The legislature poses the question "Shall able-bodied, childless adults be required to look for work in order to receive taxpayer-funded welfare benefits?" The results of the referendum had no legal effect, and Wisconsin law already has work requirements for all welfare programs in the state. Voters approved this advisory referendum.

| Choice | Votes | % |
|---|---|---|
| Yes | 1,417,035 | 79.57% |
| No | 363,941 | 20.43% |
| Total votes | 1,780,976 | 100.00% |

== Local elections ==
=== Brown County===
==== Green Bay mayor====
A regularly scheduled mayoral election was held in Green Bay, Wisconsin, concurrent with the Spring general election. First-term incumbent Democrat Eric Genrich defeated a challenge from Republican former state representative Chad Weininger to win a second four-year term.

==== Howard village president====
A regularly scheduled election for village president was held in Howard, Wisconsin, concurrent with the Spring general election. Incumbent Burt McIntyre defeated IT professional J. D. Kopp in the April general election.

=== Dane County===

==== Fitchburg mayor ====
A regularly scheduled mayoral election was held in Fitchburg, Wisconsin, concurrent with the Spring general election. Incumbent mayor Aaron Richardson declined to seek re-election to a third term after unsuccessfully running for State Treasurer. Only two candidates filed to run for the office, removing the need for a primary. District 2 Alderperson Julia Arata-Fratta defeated fellow Alderperson and Common Council president Randy Udell by 4 points in the general election.

==== Madison mayor ====
A regularly scheduled mayoral election was held in Madison, Wisconsin, concurrent with the Spring general election. First-term incumbent mayor Satya Rhodes-Conway defeated former deputy mayor and Madison Metropolitan School District School Board President Gloria Reyes in the general election to win a second four-year term.
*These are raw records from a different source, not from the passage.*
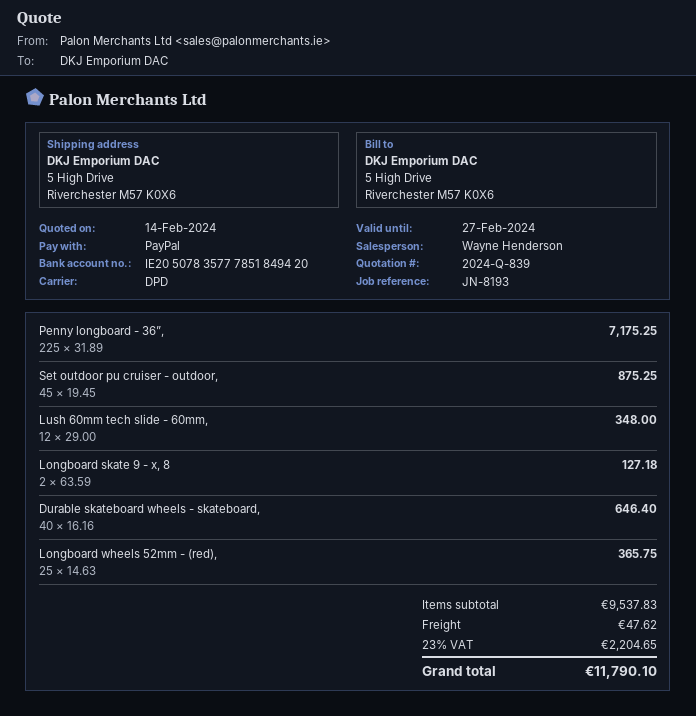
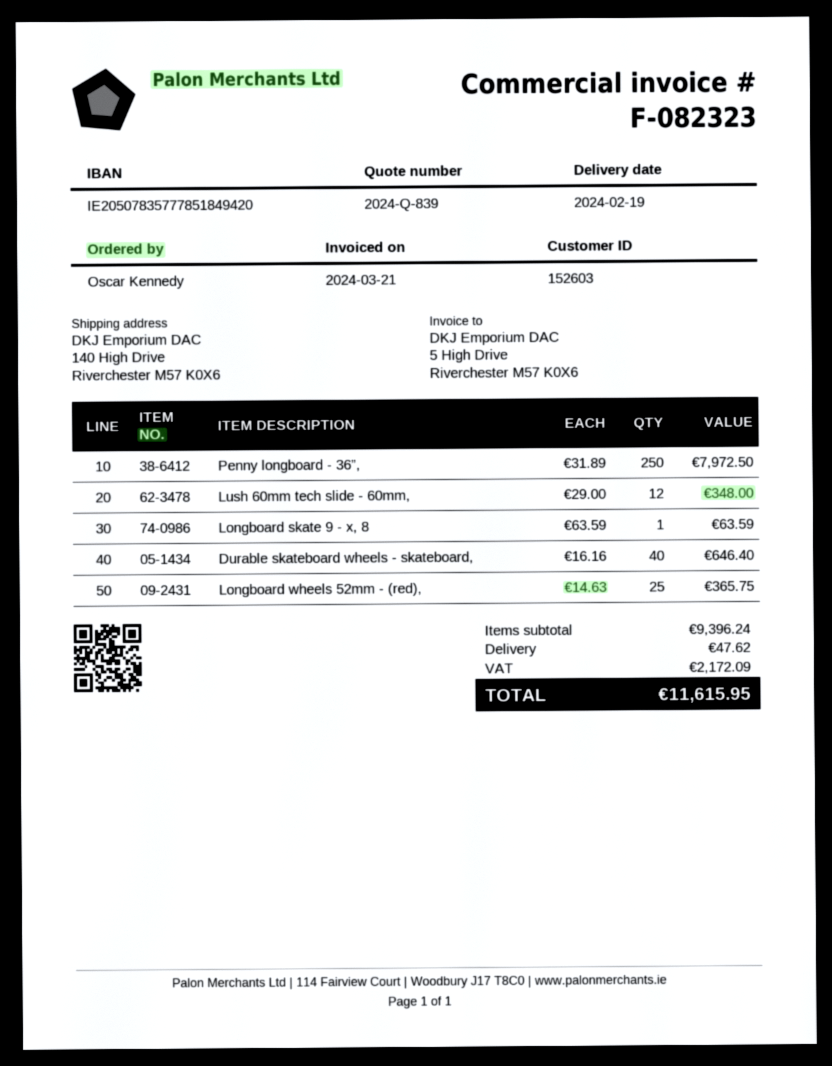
ship to: 5 High Drive, Riverchester M57 K0X6 -> 140 High Drive, Riverchester M57 K0X6
Penny longboard - 36”,: 225 x 31.89 = 7175.25 -> 250 x 31.89 = 7972.50
Set outdoor pu cruiser - outdoor,: 45 x 19.45 = 875.25 -> none
Longboard skate 9 - x, 8: 2 x 63.59 = 127.18 -> 1 x 63.59 = 63.59
subtotal: 9537.83 -> 9396.24
tax: 2204.65 -> 2172.09
total: 11790.10 -> 11615.95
Scott Kerr, a career city employee of the city of Madison, was eliminated in the primary. Daniel Howell, a recent University of Wisconsin graduate, missed the filing deadline and ran an unsuccessful write-in campaign in the primary.

==== Middleton mayor ====
A regularly scheduled mayoral election was held in Middleton, Wisconsin, concurrent with the Spring general election. Incumbent mayor Gurdip Brar did not run for a third term. City councilmember Emily Kuhn defeated fellow city councilmember Kathy Olson in the April general election.

===Outagamie County===
====Outagamie County executive====
A regularly scheduled county executive election was held in Outagamie County, Wisconsin, concurrent with the Spring general election. Three-term incumbent Democrat Tom Nelson defeated former county board member Kevin Sturn in the general election to win a fourth four-year term. County board member Justin Krueger was eliminated in the primary.

===Racine County===
==== Racine mayor ====
A regularly scheduled mayoral election was held in Racine, Wisconsin, concurrent with the Spring general election. Incumbent mayor Cory Mason defeated city councilmember Henry Perez in the general election to win a second four-year term. Retirement financial advisor Jim DeMatthew was eliminated in the February primary.
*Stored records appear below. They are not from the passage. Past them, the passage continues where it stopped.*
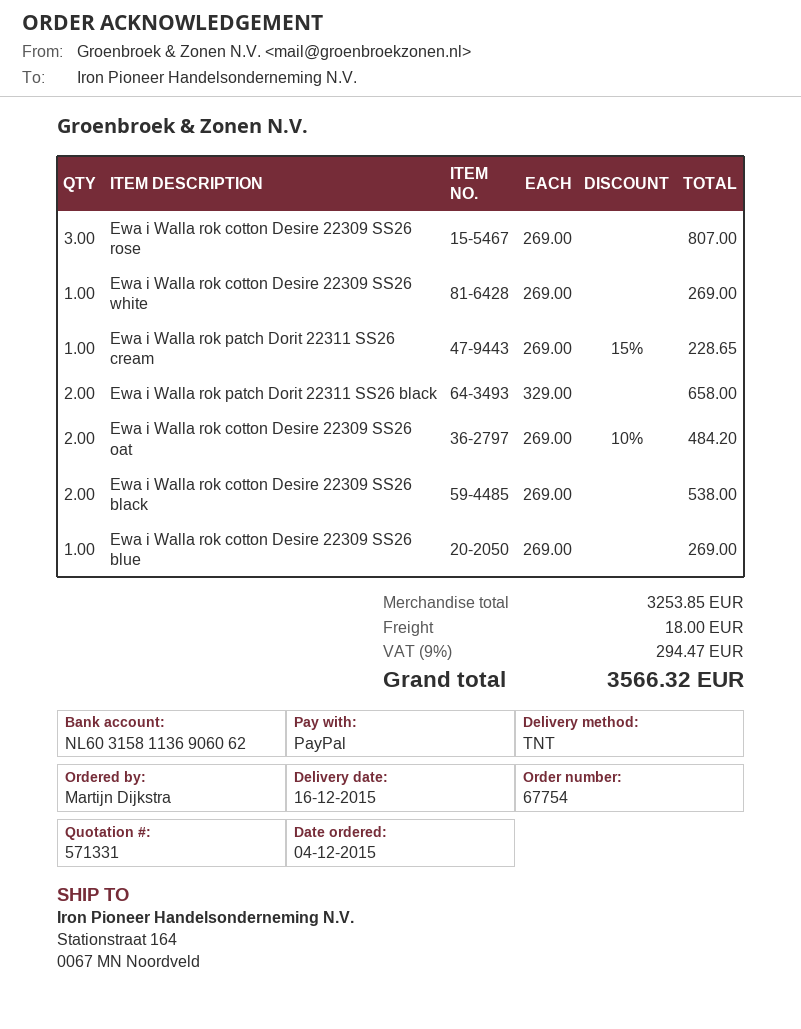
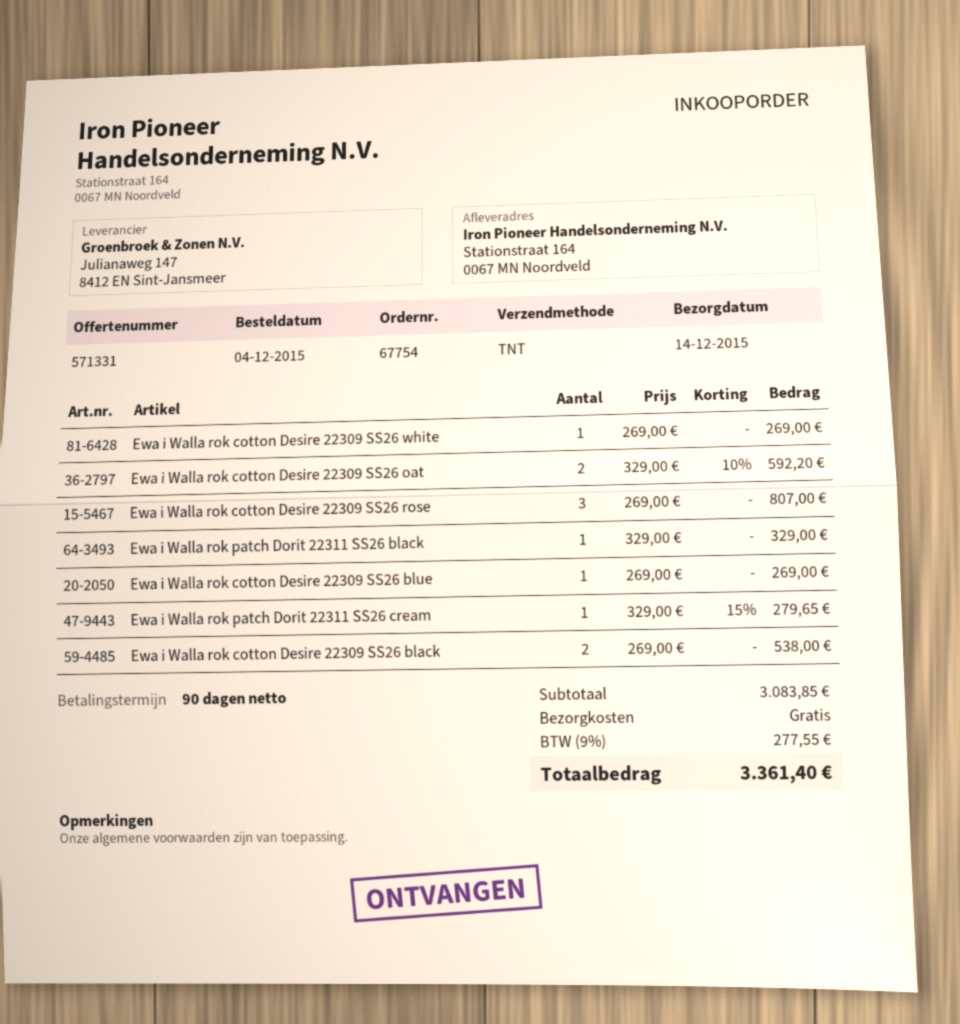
delivery date: 2015-12-16 -> 2015-12-14
Ewa i Walla rok patch Dorit 22311 SS26 cream: 1 x 269.00 - 15% = 228.65 -> 1 x 329.00 - 15% = 279.65
Ewa i Walla rok patch Dorit 22311 SS26 black: 2 x 329.00 = 658.00 -> 1 x 329.00 = 329.00
Ewa i Walla rok cotton Desire 22309 SS26 oat: 2 x 269.00 - 10% = 484.20 -> 2 x 329.00 - 10% = 592.20
subtotal: 3253.85 -> 3083.85
shipping: 18.00 -> 0.00
tax: 9% = 294.47 -> 9% = 277.55
total: 3566.32 -> 3361.40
====Mount Pleasant village board====
A regularly scheduled village board election was held in Mount Pleasant concurrent with the Spring general election. Incumbent village president Dave DeGroot and his allies on the village board defeated a challenge from a slate of village residents opposed to the Foxconn project, and the handling of that issue by the village government. Incumbent president Dave DeGroot defeated activist Kelly Gallaher. Trustee Nancy Washburn defeated Kim Mahoney, who was a long-time holdout against relocating from the Foxconn site. Trustee John Hewitt defeated Travis Yanke, a project manager at AbbVie. Trustee Ram Bhatia defeated accountant Eric Martinez.

===Winnebago County===
====Oshkosh mayor====
A regularly scheduled mayoral election was held in Oshkosh, Wisconsin, concurrent with the Spring general election. Incumbent mayor Lori Palmeri did not run for re-election, after being elected to the Wisconsin State Assembly in 2022. Deputy mayor Matt Mugerauer defeated fellow city councilmember Aaron Wojciechowski in the general election.